M. Onésime Leroy était un auteur comique; il s'est avisé de devenir un critique et un érudit. Laquelle des deux vocations est véritablement la sienne? Ses Études sur les Mystères n'annoncent pas un homme rompu au travail de la critique; le style surtout se ressent des anciennes habitudes de l'auteur. Il est tout pailleté de lazzis et d'agrémens épigrammatiques; il court à l'allusion piquante comme un couplet de vaudeville. L'auteur semble souvent écrire plutôt pour un parterre que pour un lecteur. Ce travail cependant n'est pas sans intérêt. Il n'y a guère, il est vrai, dans les études de M. O. Leroy d'aperçus nouveaux, au moins sur des faits importans; nous trouvons même que l'auteur s'arrête trop et avec trop de solennité sur des thèses d'un intérêt secondaire; mais en somme, les premières ébauches de notre théâtre sont si peu connues, qu'il y a toujours à gagner avec les hommes studieux qui se sont voués à leur vulgarisation.

Depuis 1615 jusqu'en 1837 cent cinquante volumes ont été consacrés, en France seulement, à prouver que l'auteur de l'Imitation se nomme ou ne se nomme pas Gerson. Il y en a désormais, et jusqu'à nouvel ordre, cent cinquante et un. C'est ce qui ressort de plus évident pour moi de la dissertation de M. Onésime Leroy sur un manuscrit de l'Imitation, découvert à Valenciennes. Cette découverte qui aura pour effet, selon M. O. Leroy, de couper court à toute controverse, pourrait bien n'être que le point de départ d'une controverse nouvelle. Je ne vois pas trop en quoi il importe de faire tel mouvement de lèvres plutôt que tel autre lorsque l'on veut prononcer le nom de l'auteur de l'Imitation. Pour ma part, j'avoue qu'il m'est fort égal d'articuler les syllabes Ger-son ou Ger-sen ou a-Kem-pis. Mais il paraît qu'il y a des gens d'un autre avis. Laissons-les dire. D'autant plus que, ni nous, ni M. Onésime Leroy n'avons la puissance de les faire taire.
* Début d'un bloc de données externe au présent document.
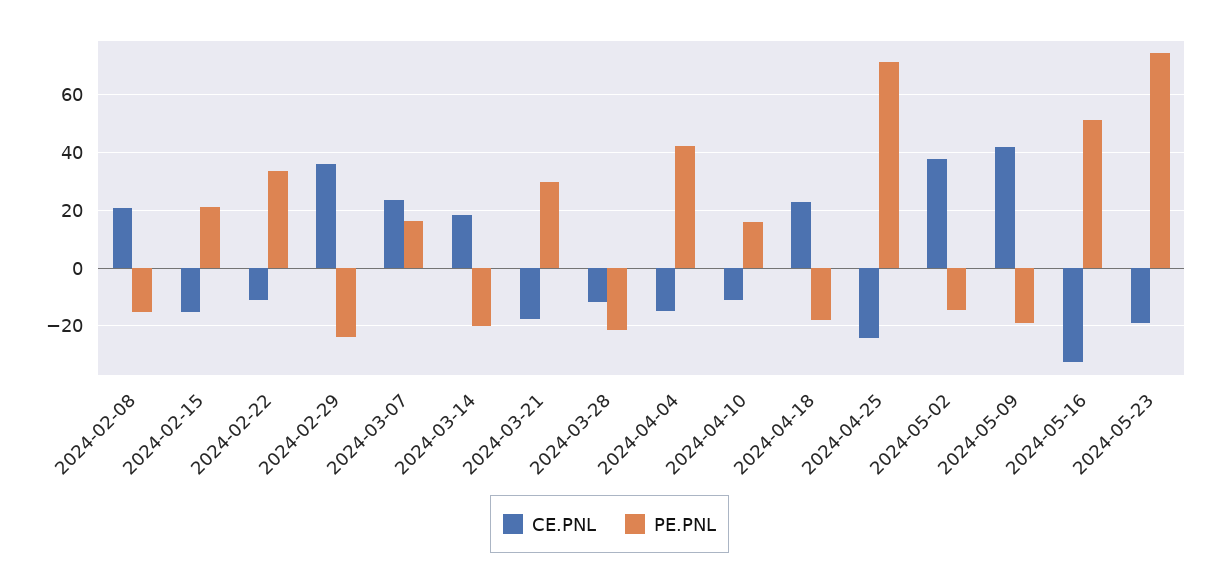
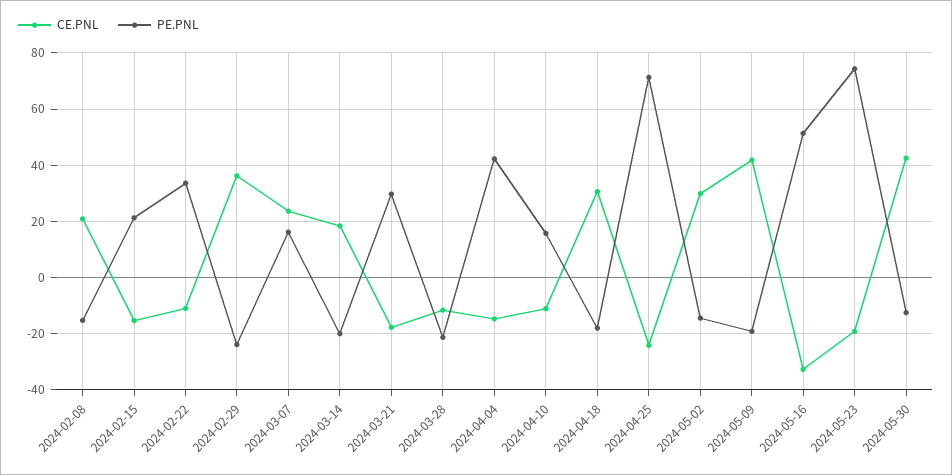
CE.PNL, 2024-04-18: 22.5 -> 30
CE.PNL, 2024-05-02: 37.5 -> 30
CE.PNL, 2024-05-30: none -> 42.5
PE.PNL, 2024-05-30: none -> -12.5

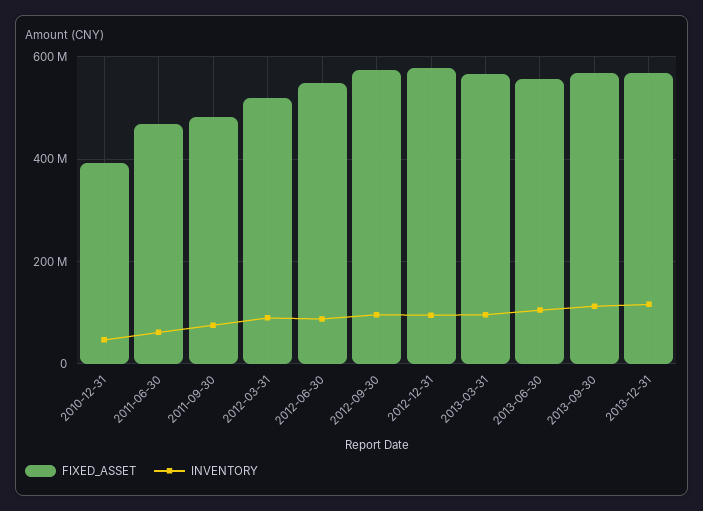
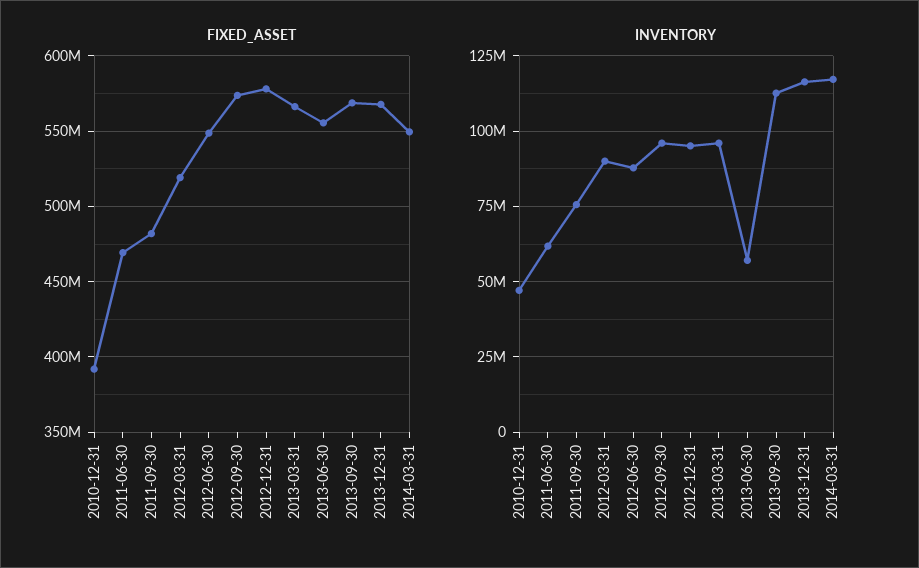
INVENTORY, 2013-06-30: 100000000 -> 57500000
FIXED_ASSET, 2014-03-31: none -> 550000000
INVENTORY, 2014-03-31: none -> 117500000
A propos d'érudition et de controverse, je ne veux pas terminer sans vous annoncer un ouvrage dont ces deux mots me ramènent l'idée. C'est l'Histoire de la Filiation et des Migrations des peuples, par M. de Brotonne, conservateur à la bibliothèque Sainte-Geneviève. Il y aura là pâture pour la critique savante, et pour nous aussi, public plus ou moins profane, devant qui comparaissent pour être jugées en dernier ressort et la science et la critique.

A. B.

BULLETIN.

On a beaucoup parlé, cette semaine, des réunions de députés qui se sont récemment formées en dehors de la chambre. Il y a eu, en première ligne, celle qui s'assemble chez M. Thiers, ou autour de M. Thiers, et que le Journal de Paris appelle la réunion de M. Mathieu de la Redorte, sans pouvoir toutefois lui rien enlever de son caractère et de sa signification politiques; car M. de la Redorte marche avec M. Thiers dans une intime alliance, tout le monde le sait, et les députés peuvent se donner rendez-vous à jour fixe chez l'un ou chez l'autre.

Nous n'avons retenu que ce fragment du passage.